[DATA FOR THIS EXERCISE]
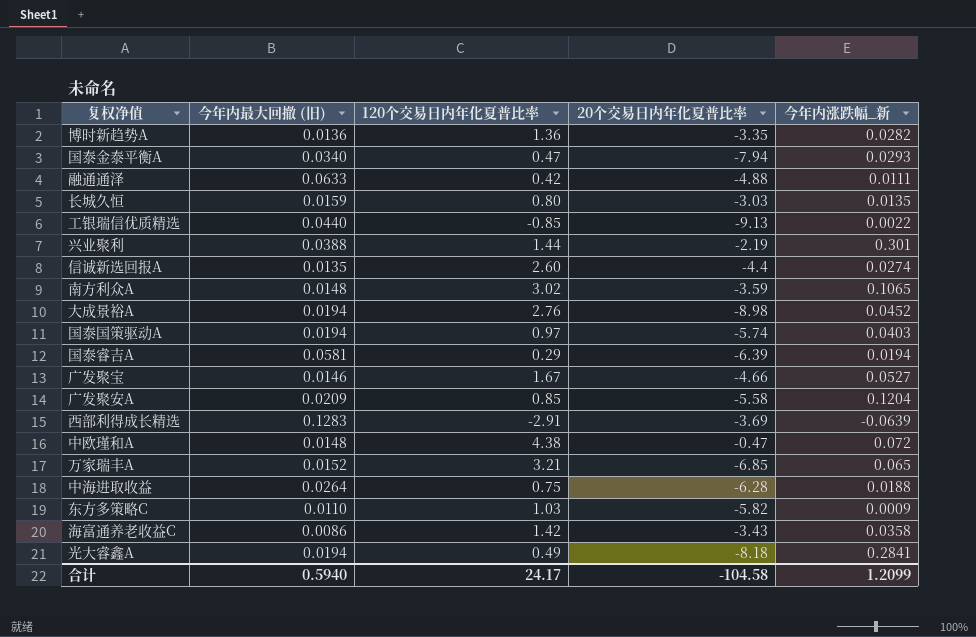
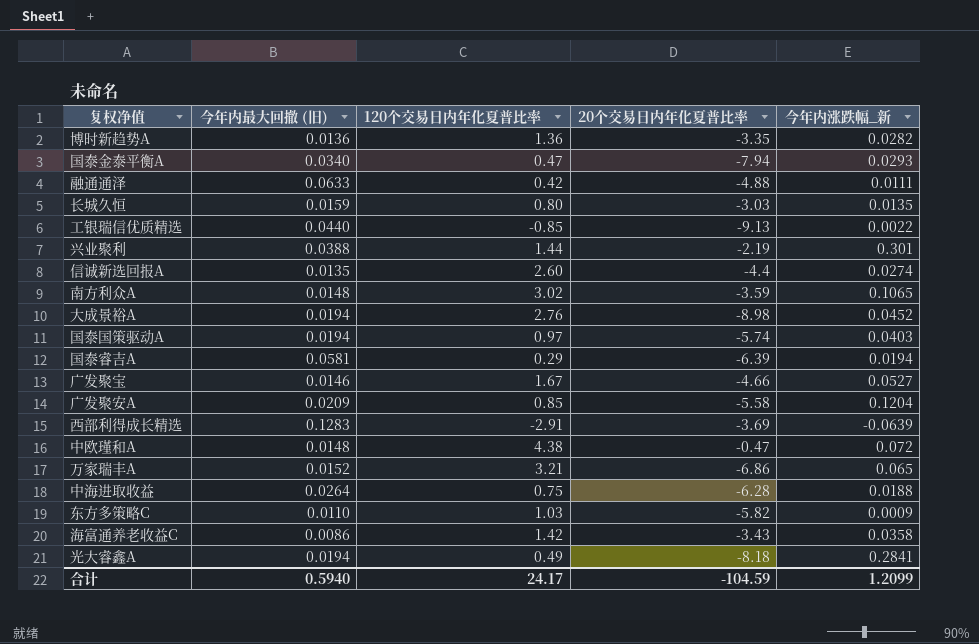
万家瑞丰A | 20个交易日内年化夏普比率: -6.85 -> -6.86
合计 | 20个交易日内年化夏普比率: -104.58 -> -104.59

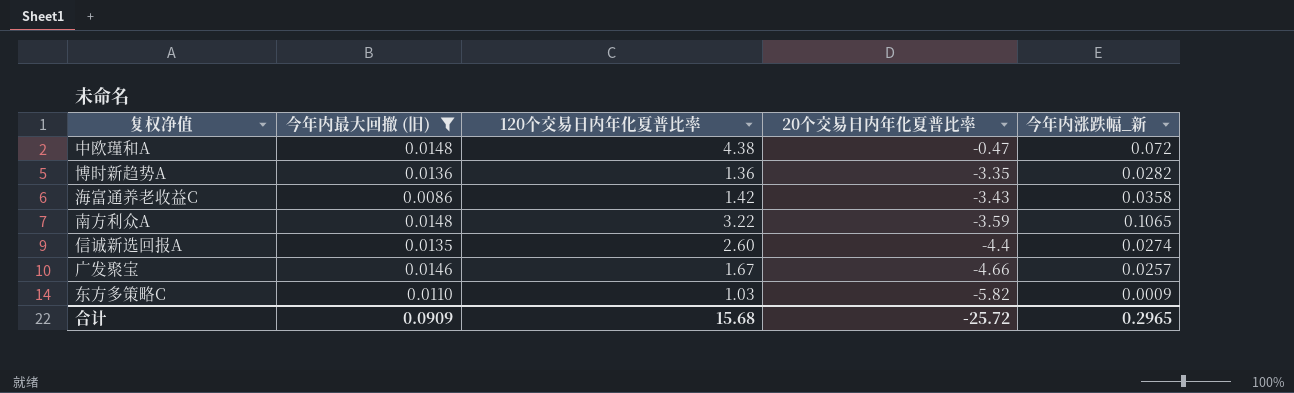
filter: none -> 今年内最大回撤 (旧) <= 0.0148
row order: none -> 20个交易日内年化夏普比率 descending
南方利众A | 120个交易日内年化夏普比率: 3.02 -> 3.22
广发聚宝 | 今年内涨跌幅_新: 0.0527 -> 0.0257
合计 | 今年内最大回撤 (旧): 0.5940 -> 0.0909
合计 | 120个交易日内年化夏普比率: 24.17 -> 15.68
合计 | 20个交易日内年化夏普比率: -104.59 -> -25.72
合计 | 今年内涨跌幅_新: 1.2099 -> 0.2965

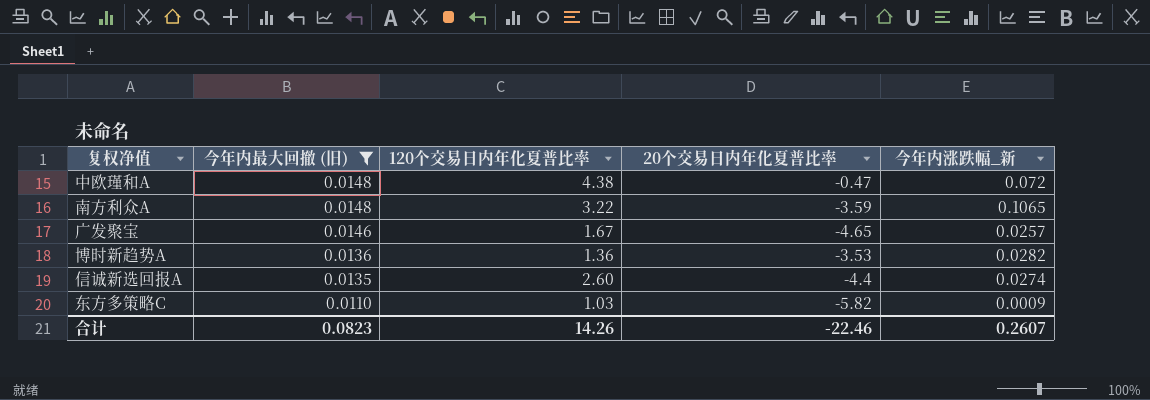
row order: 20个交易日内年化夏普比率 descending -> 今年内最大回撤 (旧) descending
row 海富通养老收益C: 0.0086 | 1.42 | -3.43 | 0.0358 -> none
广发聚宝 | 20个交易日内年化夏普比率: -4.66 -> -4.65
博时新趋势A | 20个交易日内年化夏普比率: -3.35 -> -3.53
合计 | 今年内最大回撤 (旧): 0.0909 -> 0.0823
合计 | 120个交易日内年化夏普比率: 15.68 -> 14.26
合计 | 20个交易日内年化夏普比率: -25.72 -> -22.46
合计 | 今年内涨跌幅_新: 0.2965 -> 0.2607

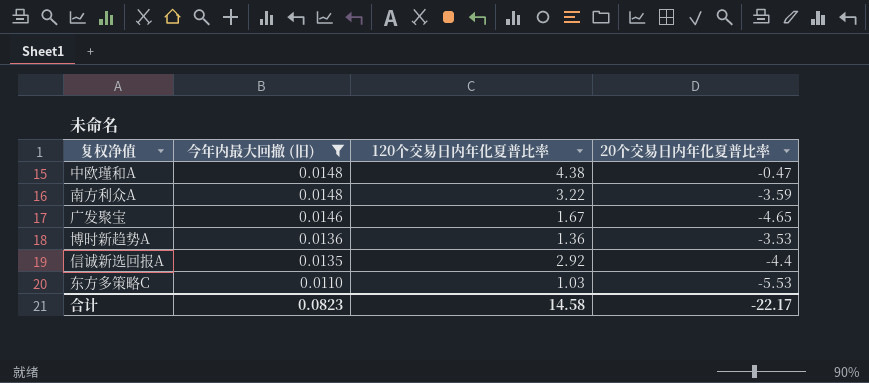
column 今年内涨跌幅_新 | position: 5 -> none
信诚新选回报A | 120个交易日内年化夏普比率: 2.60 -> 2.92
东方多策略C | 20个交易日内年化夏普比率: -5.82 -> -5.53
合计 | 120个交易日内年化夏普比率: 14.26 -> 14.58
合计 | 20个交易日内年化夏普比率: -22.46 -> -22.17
[/DATA FOR THIS EXERCISE]
[DATA FOR THIS EXERCISE]
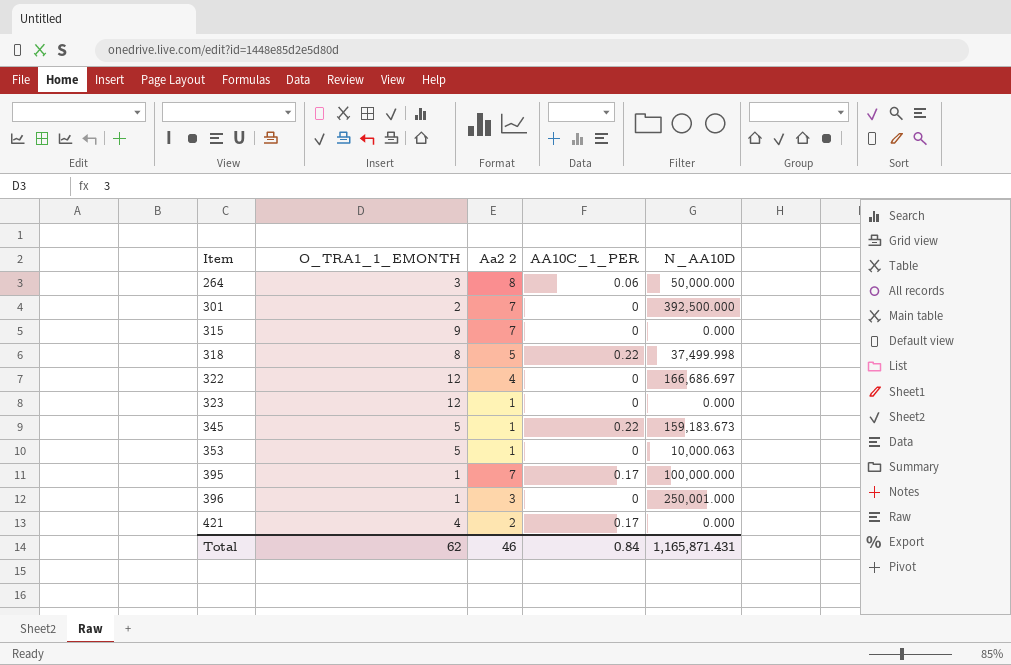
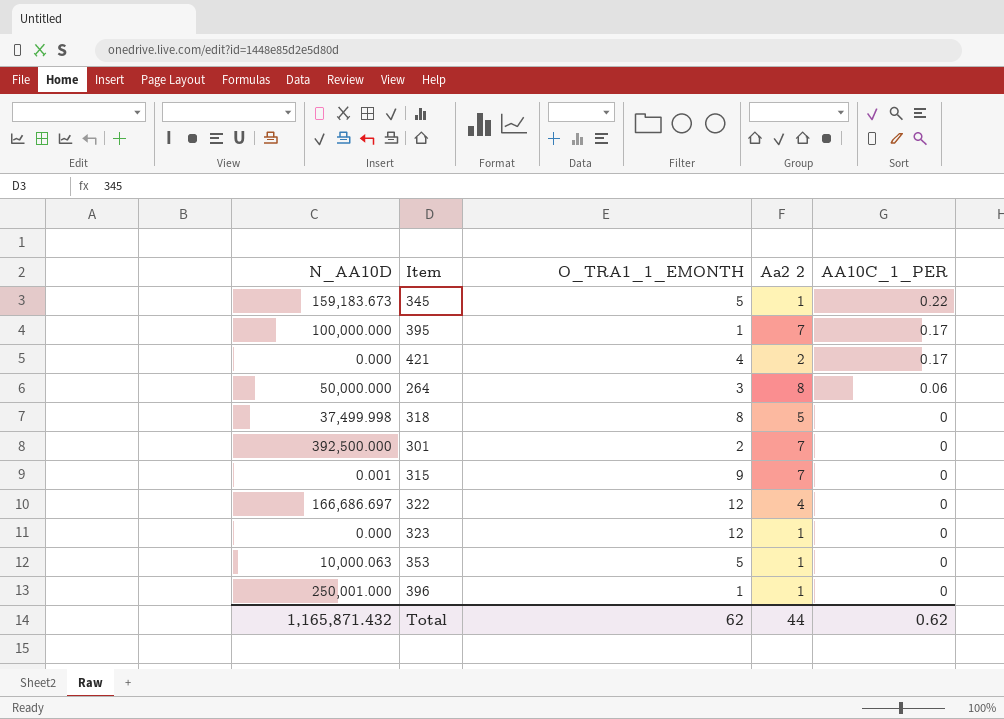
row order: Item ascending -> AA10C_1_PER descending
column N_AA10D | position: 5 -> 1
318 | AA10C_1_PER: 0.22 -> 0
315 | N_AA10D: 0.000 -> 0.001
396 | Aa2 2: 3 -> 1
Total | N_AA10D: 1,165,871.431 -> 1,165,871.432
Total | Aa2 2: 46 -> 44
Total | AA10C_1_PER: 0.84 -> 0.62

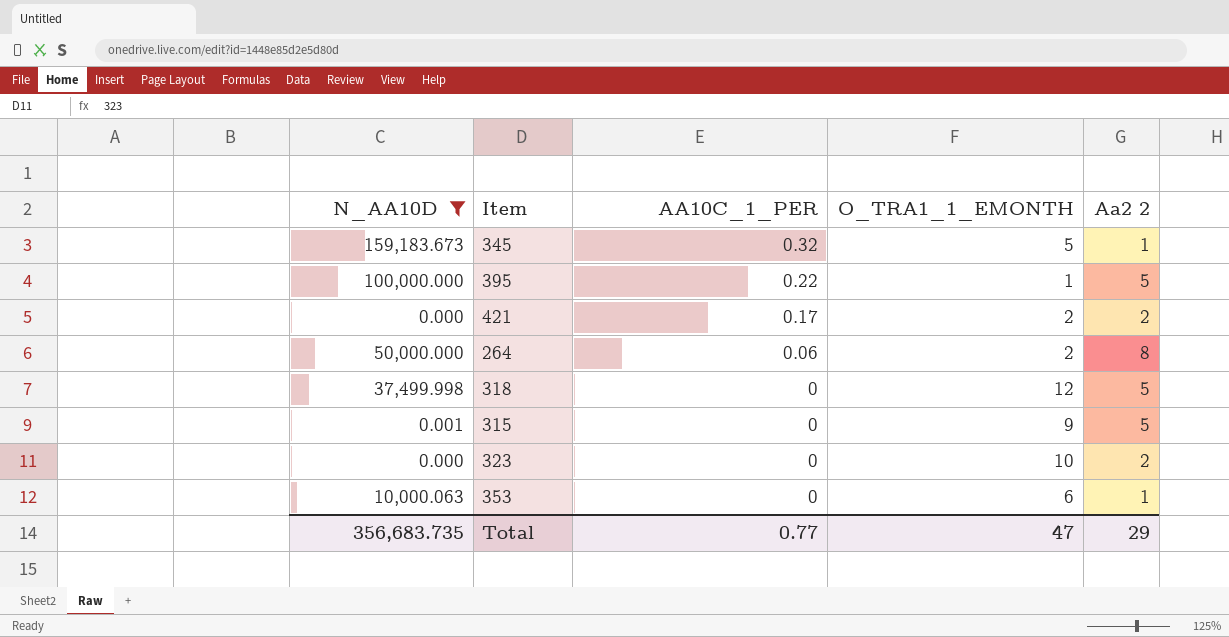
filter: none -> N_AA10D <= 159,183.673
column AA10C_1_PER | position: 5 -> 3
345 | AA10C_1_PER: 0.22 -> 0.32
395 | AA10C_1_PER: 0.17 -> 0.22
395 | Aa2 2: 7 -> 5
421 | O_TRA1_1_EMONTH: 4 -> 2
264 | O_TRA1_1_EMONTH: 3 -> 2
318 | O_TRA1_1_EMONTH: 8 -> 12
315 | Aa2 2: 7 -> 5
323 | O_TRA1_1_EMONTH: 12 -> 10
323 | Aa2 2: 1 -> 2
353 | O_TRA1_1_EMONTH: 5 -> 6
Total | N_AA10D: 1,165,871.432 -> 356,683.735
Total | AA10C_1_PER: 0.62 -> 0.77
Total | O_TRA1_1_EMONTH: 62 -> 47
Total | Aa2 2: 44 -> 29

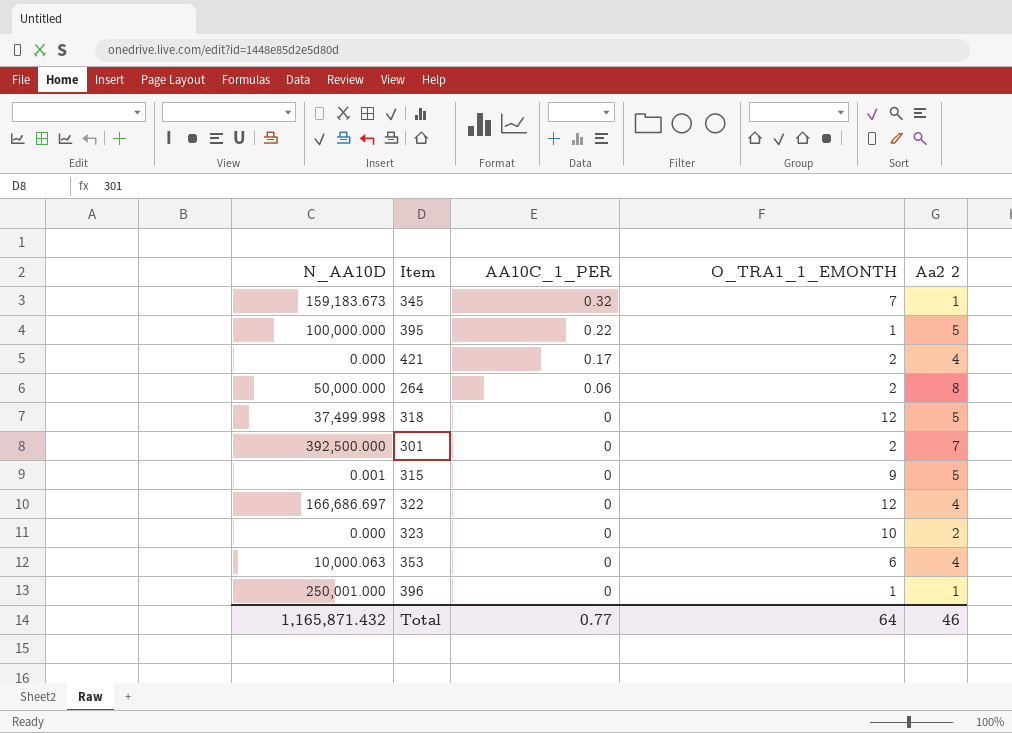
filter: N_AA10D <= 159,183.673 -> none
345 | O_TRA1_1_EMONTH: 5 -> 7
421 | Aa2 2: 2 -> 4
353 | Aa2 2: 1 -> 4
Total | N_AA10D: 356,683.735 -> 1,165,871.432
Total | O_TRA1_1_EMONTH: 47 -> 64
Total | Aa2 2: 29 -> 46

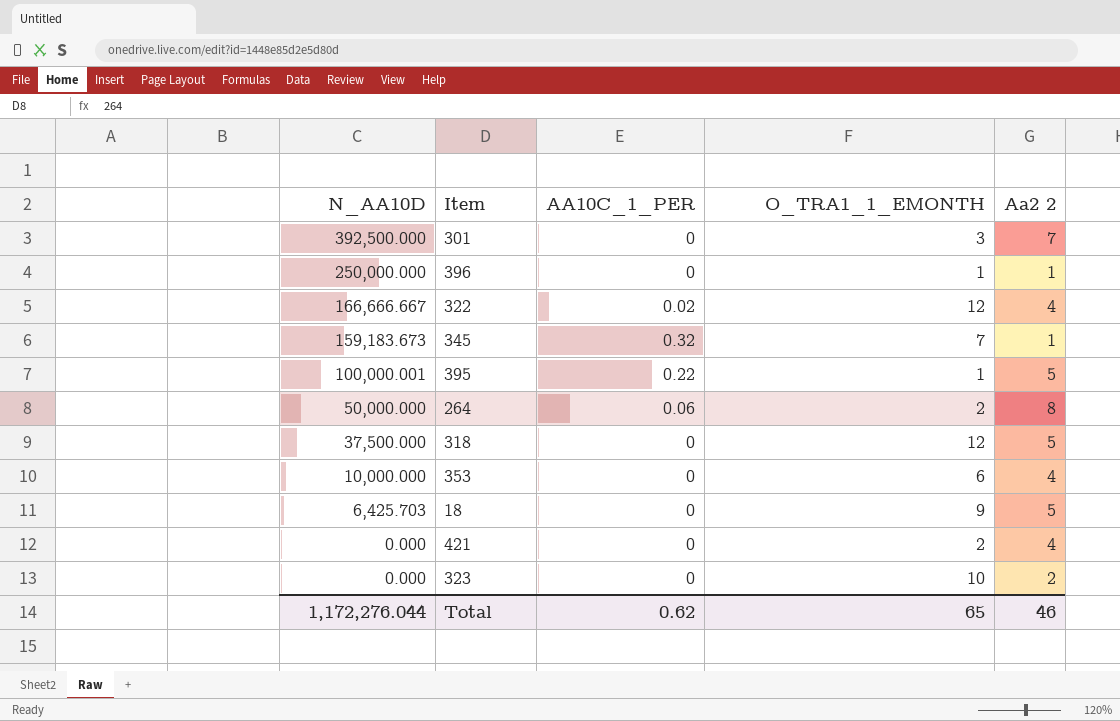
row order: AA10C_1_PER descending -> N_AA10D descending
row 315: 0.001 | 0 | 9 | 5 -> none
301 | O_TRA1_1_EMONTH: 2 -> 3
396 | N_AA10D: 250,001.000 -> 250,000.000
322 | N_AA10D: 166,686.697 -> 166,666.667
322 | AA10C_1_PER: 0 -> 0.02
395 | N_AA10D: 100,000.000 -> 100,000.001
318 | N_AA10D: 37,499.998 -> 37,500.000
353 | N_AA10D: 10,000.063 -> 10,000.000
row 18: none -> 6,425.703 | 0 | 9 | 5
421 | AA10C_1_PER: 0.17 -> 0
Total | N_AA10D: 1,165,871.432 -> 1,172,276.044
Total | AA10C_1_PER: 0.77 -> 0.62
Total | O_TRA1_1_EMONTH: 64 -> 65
[/DATA FOR THIS EXERCISE]
Quote word for word only the lines above from the one containing "合计 | 今年内涨跌幅_新: 1.2099 -> 0.2965" through the one containing "合计 | 20个交易日内年化夏普比率: -22.46 -> -22.17". Pictures stay out of your copy.

合计 | 今年内涨跌幅_新: 1.2099 -> 0.2965

row order: 20个交易日内年化夏普比率 descending -> 今年内最大回撤 (旧) descending
row 海富通养老收益C: 0.0086 | 1.42 | -3.43 | 0.0358 -> none
广发聚宝 | 20个交易日内年化夏普比率: -4.66 -> -4.65
博时新趋势A | 20个交易日内年化夏普比率: -3.35 -> -3.53
合计 | 今年内最大回撤 (旧): 0.0909 -> 0.0823
合计 | 120个交易日内年化夏普比率: 15.68 -> 14.26
合计 | 20个交易日内年化夏普比率: -25.72 -> -22.46
合计 | 今年内涨跌幅_新: 0.2965 -> 0.2607

column 今年内涨跌幅_新 | position: 5 -> none
信诚新选回报A | 120个交易日内年化夏普比率: 2.60 -> 2.92
东方多策略C | 20个交易日内年化夏普比率: -5.82 -> -5.53
合计 | 120个交易日内年化夏普比率: 14.26 -> 14.58
合计 | 20个交易日内年化夏普比率: -22.46 -> -22.17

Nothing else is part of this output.